Filter out every line below that lacks "Zestaw", and copy the rest.

[Before-and-after change records]

BEGIN

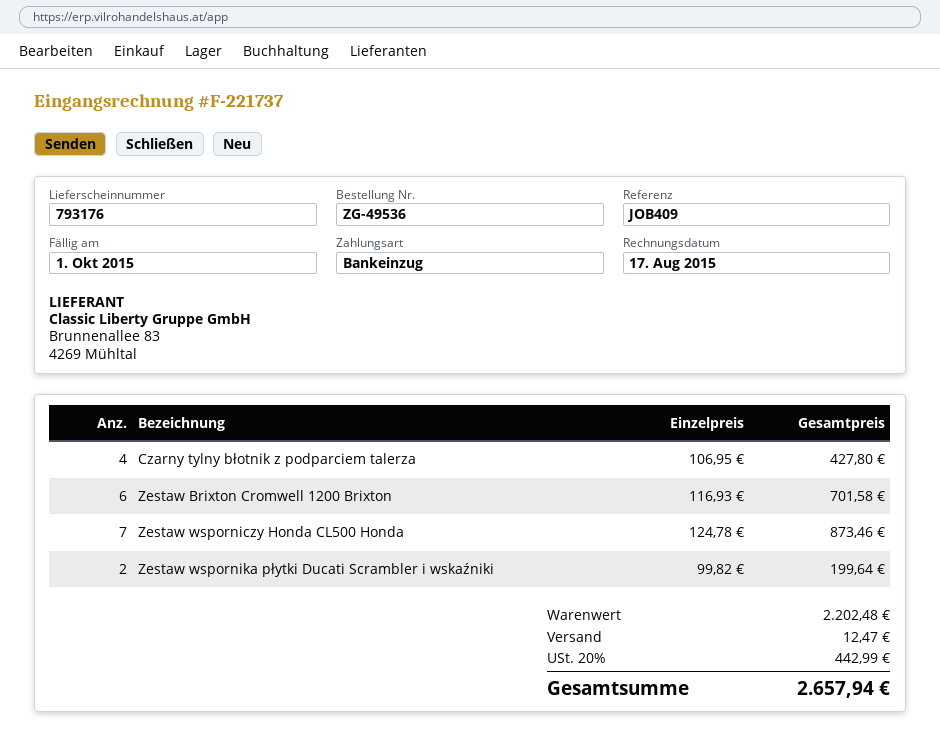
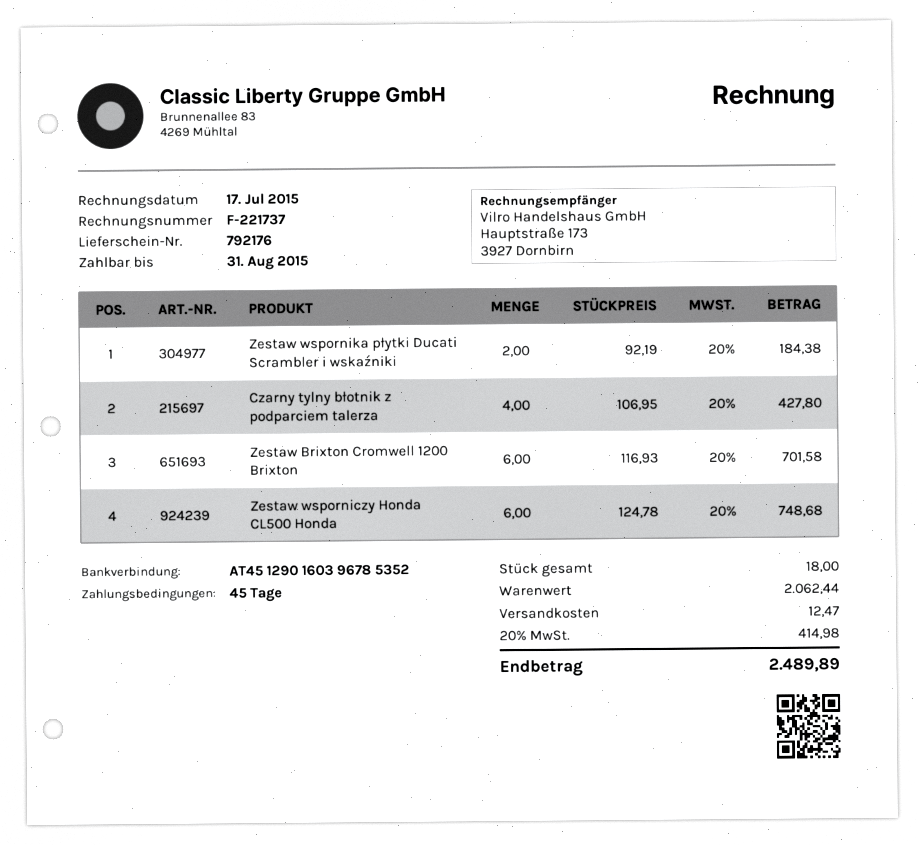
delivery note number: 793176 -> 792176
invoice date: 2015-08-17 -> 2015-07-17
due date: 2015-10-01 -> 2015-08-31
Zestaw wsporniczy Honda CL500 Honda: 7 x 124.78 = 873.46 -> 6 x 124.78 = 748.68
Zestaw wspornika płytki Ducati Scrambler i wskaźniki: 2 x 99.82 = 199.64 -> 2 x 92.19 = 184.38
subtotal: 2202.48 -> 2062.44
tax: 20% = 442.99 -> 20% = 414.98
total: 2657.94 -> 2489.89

END
BEGIN

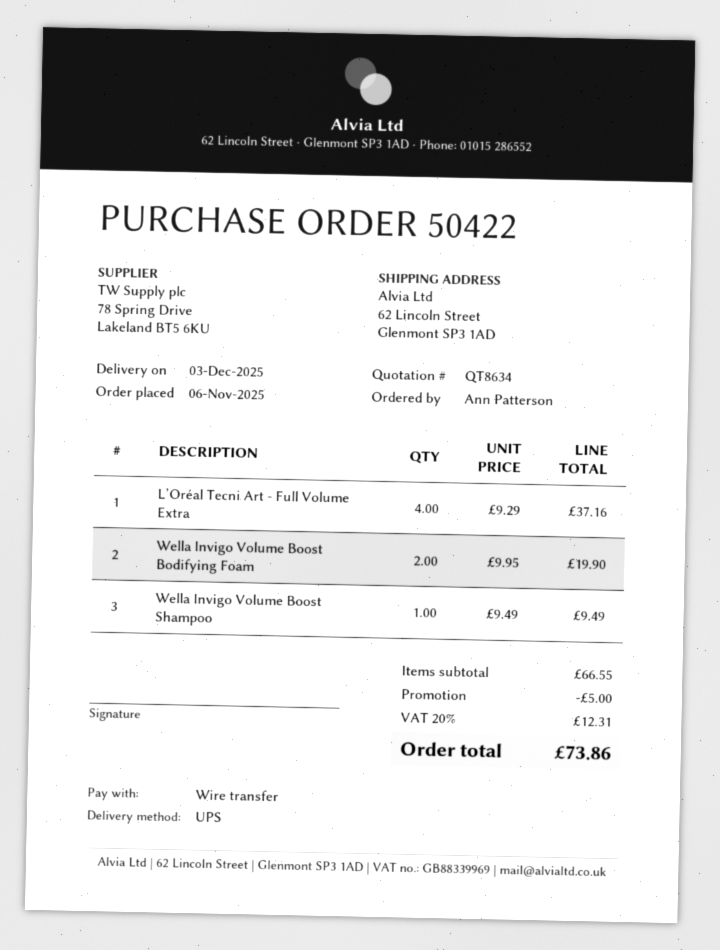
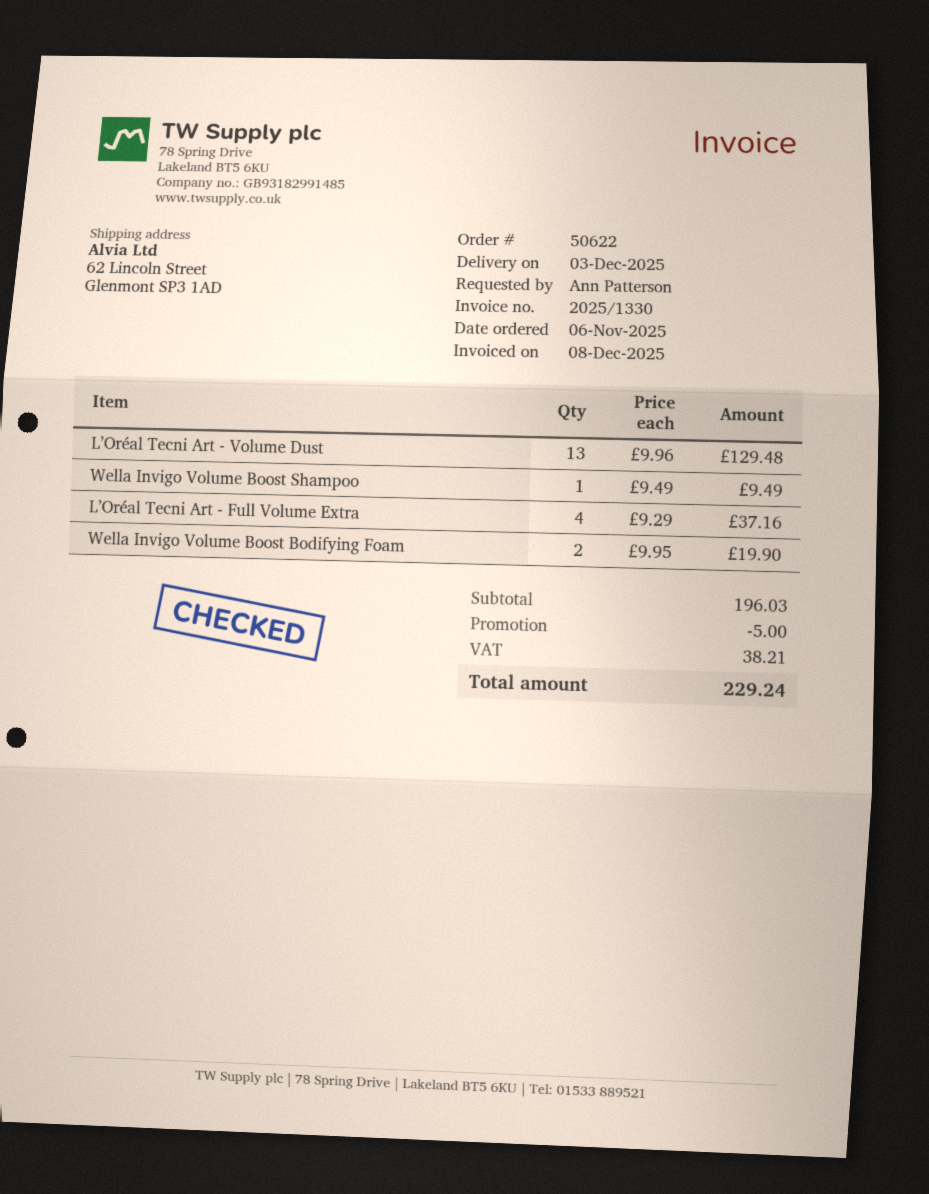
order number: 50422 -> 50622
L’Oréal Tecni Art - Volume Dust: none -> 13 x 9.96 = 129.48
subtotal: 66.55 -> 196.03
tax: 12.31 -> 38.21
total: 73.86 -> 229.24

END
BEGIN

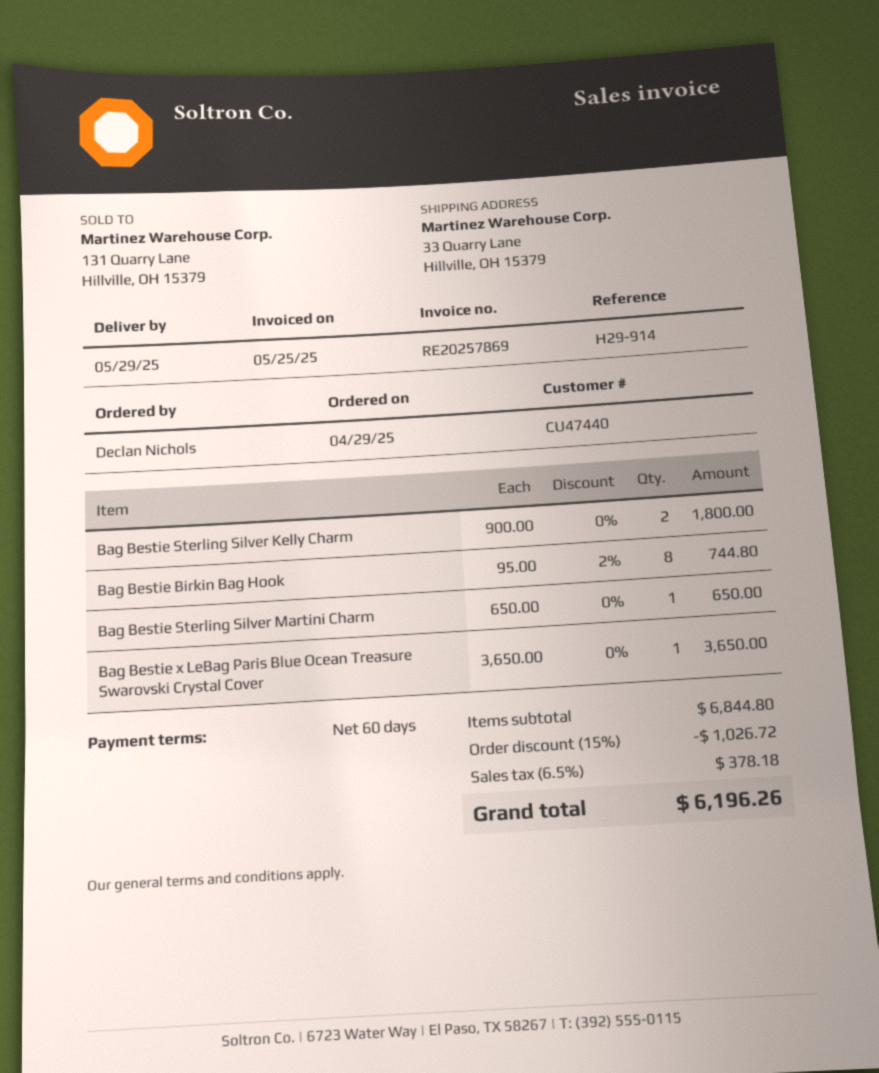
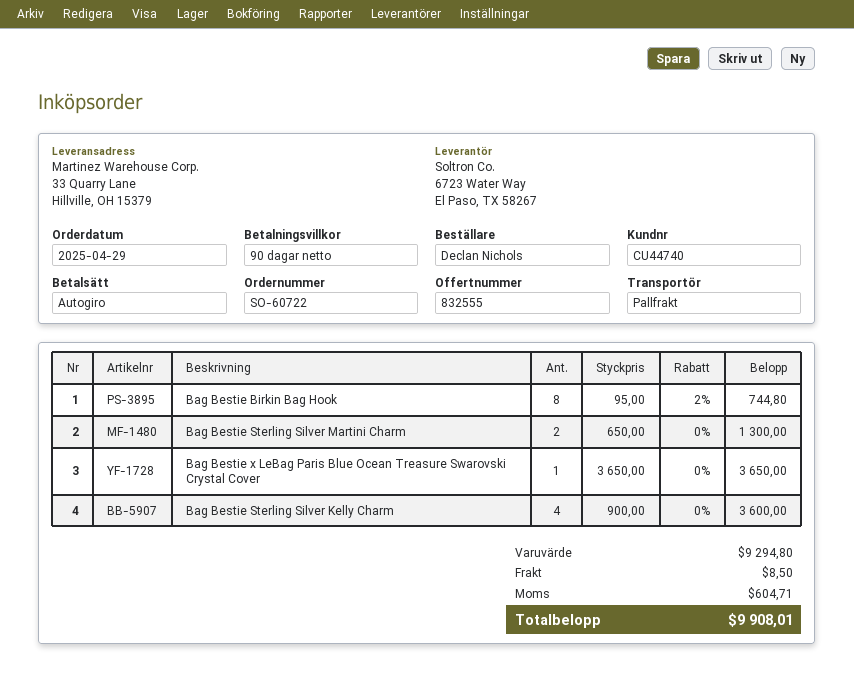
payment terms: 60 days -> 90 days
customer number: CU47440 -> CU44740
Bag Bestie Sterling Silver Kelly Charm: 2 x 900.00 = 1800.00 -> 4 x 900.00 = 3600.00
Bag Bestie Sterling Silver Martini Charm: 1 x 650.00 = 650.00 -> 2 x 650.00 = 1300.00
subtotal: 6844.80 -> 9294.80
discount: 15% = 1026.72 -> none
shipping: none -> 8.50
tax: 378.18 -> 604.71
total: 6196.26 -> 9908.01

END

● Solution:
Zestaw wsporniczy Honda CL500 Honda: 7 x 124.78 = 873.46 -> 6 x 124.78 = 748.68
Zestaw wspornika płytki Ducati Scrambler i wskaźniki: 2 x 99.82 = 199.64 -> 2 x 92.19 = 184.38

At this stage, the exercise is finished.